> _Activity_: From the records below, transcribe exactly the lines that begin at the line with "1/16 RED BARON" and end at the line with "total: 808.29 -> 730.03", both included.

> _Provided information_:
---
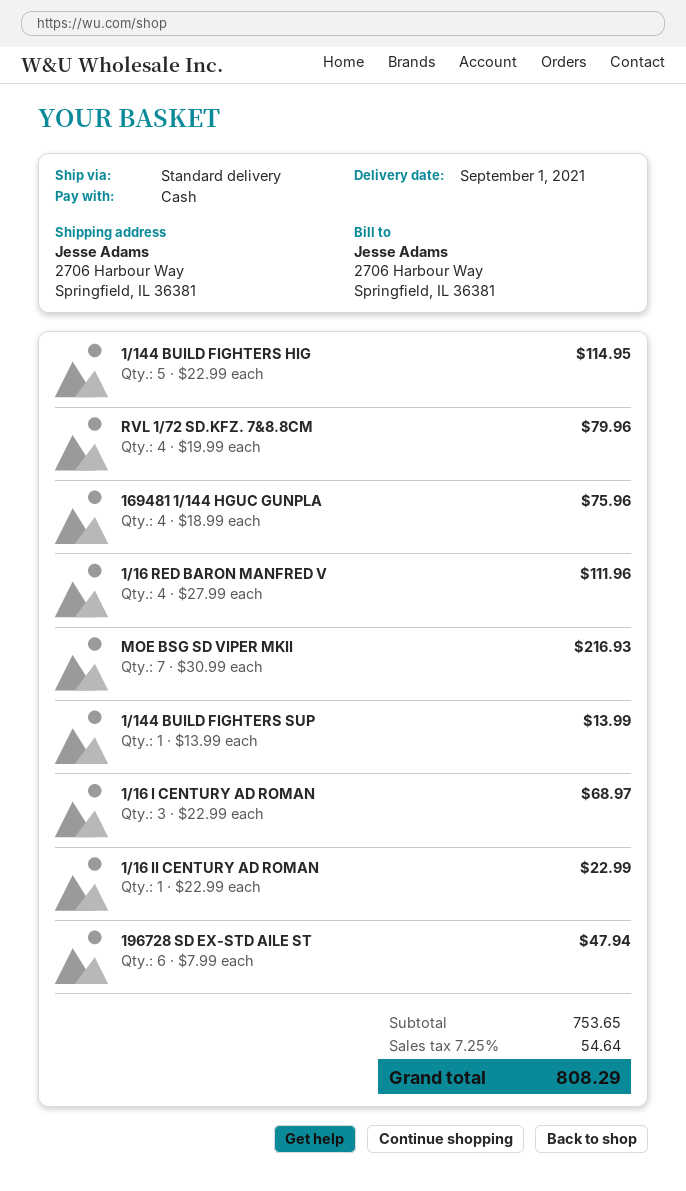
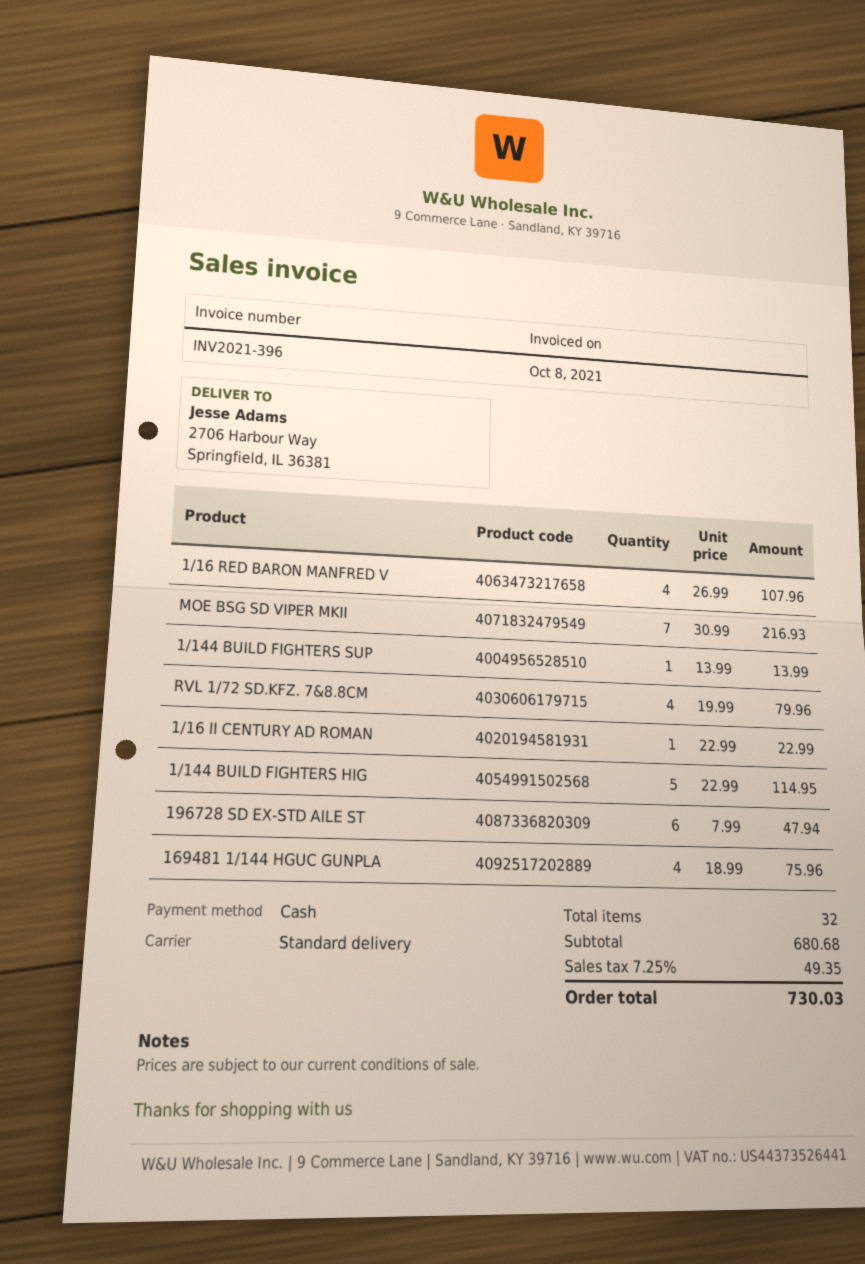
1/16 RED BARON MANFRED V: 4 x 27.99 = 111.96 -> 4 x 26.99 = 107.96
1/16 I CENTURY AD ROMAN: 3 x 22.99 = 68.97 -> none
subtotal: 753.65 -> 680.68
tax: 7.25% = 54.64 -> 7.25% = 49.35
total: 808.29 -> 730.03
---
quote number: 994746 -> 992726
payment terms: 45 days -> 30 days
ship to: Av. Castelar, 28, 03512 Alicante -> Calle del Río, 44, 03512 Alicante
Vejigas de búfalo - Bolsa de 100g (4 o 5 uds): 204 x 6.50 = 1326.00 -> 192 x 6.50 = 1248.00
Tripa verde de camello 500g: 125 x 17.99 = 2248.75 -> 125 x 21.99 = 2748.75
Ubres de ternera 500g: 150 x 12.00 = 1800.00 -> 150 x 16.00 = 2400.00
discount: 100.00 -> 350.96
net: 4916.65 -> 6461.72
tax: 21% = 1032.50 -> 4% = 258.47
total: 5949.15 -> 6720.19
---
> _Response to this task_:
1/16 RED BARON MANFRED V: 4 x 27.99 = 111.96 -> 4 x 26.99 = 107.96
1/16 I CENTURY AD ROMAN: 3 x 22.99 = 68.97 -> none
subtotal: 753.65 -> 680.68
tax: 7.25% = 54.64 -> 7.25% = 49.35
total: 808.29 -> 730.03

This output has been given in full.